Violenza e sviluppo economico sono i temi principali della sfida. Su entrambe le emergenze Scheinbaum e Xóchitl hanno ricette simili, ma con un approccio diverso. Per la criminalità, emergenza prioritaria con i 100 mila tra morti e scomparsi, la delfina di Obrador vuole continuare l’azione del suo mentore individuando le reali cause della violenza, consolidando la Guardia nazionale, rafforzando l’intelligence e la ricerca, riformando la magistratura troppo inerte davanti alla valanga di denunce. Sul piano economico vuole ridurre il debito pubblico per rilanciare l’educazione scientifica e gratuita con borse di studio, tasse agevolate, aumento di stipendi per il corpo docente. Continuerà ad aumentare il salario minimo, che è stato un cavallo di battaglia di Amlo. La candidata di “Fuerza y Corazón por México”, la coalizione d’opposizione, abbraccia invece una linea intransigente sulla violenza. Soprattutto su quella subìta dalle donne che in Messico continua a registrare numeri crescenti. Dati ufficiali sostengono che ogni giorno ci sono 10 femminicidi.
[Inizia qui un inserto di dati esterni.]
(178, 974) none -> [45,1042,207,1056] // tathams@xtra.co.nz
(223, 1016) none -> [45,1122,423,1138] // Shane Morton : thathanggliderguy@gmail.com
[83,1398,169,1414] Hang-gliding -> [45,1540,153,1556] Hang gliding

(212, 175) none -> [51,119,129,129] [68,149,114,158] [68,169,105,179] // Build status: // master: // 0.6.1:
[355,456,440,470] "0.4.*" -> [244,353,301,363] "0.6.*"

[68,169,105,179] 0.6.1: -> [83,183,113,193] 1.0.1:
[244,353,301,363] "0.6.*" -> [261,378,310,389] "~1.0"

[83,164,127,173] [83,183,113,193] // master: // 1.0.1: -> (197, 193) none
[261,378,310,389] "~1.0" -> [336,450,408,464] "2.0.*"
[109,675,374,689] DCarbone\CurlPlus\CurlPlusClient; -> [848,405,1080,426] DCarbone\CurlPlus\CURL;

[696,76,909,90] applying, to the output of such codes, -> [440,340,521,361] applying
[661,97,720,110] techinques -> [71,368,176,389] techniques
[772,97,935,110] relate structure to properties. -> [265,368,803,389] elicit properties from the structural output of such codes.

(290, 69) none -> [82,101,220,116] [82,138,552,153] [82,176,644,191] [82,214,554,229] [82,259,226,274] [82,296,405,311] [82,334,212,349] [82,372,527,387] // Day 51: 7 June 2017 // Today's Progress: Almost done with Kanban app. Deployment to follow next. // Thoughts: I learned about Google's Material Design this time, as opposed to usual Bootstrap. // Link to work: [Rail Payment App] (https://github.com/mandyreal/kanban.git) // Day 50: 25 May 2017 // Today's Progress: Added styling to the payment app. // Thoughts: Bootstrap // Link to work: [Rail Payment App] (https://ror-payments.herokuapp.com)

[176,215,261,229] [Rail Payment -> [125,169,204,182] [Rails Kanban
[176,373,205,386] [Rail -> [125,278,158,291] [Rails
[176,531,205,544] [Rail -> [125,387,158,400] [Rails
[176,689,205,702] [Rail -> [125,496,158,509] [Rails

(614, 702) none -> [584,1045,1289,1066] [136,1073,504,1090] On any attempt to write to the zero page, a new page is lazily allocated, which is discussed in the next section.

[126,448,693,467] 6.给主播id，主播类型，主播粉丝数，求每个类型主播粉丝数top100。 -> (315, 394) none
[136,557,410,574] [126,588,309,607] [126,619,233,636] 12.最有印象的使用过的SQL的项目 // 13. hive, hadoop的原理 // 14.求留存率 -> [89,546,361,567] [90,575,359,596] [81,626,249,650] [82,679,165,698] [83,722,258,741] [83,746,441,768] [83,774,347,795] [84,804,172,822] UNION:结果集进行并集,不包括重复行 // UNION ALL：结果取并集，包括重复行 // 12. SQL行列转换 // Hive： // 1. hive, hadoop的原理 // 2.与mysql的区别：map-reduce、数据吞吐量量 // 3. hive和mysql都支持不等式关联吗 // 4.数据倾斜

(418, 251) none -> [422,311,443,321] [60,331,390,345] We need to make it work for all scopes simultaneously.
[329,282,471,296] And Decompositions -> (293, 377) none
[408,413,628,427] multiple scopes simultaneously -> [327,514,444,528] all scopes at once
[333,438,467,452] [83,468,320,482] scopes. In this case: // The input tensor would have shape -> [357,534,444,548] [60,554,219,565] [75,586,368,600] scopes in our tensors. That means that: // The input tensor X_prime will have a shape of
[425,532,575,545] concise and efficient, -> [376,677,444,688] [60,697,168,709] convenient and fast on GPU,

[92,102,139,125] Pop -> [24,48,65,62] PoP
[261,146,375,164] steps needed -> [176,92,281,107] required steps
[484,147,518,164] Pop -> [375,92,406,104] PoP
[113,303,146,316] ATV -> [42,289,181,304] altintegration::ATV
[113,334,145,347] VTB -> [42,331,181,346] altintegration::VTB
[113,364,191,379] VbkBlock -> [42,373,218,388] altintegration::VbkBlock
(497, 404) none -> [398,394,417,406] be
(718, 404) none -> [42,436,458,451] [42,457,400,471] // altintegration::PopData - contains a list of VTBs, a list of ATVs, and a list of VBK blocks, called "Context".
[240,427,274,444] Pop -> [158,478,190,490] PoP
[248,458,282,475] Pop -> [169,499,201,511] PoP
Il voto alla Casa Bianca, cinque mesi dopo, segnerà i nuovi rapporti tra Messico e Usa, che hanno legami commerciali ed economici rilevanti. Ci sono il tema dei migranti, quello ambientale, dello sviluppo energetico e tecnologico, quello dell’acqua e degli scambi. Per la prima volta il Paese nordamericano ha superato la Cina nelle esportazioni verso gli Stati Uniti. La delocalizzazione delle aziende americane ha nel mirino il Messico e questo apre alle speranze di nuovi posti di lavoro. Se Donald Trump vincerà a novembre sarà interessante vedere l’approccio del magnate con un suo omologo al femminile. A Città del Messico già ci si prepara all’impatto. Si studiano le mosse dell’avversario nella sua precedente amministrazione e le reazioni di Obrador. Ma senza eccessive preoccupazioni. «Con lui ci vuole tempo, pazienza, sangue freddo», suggerisce l’ex ministro degli Esteri, Marcelo Ebrard. «Puoi vincere, se lo capisci. Non è facile». Claudia Sheinbaum non si sbilancia: «Con chiunque arriverà avremo buoni rapporti. Difenderemo il Messico, vogliamo rapporti paritari». Più diretta Xóchitl: «Nella mia vita ho avuto a che fare con tutti i tipi di mascolinità. Non avrei problemi a confrontarmi con un personaggio complicato come Trump. Sono certa che si adeguerà alla novità».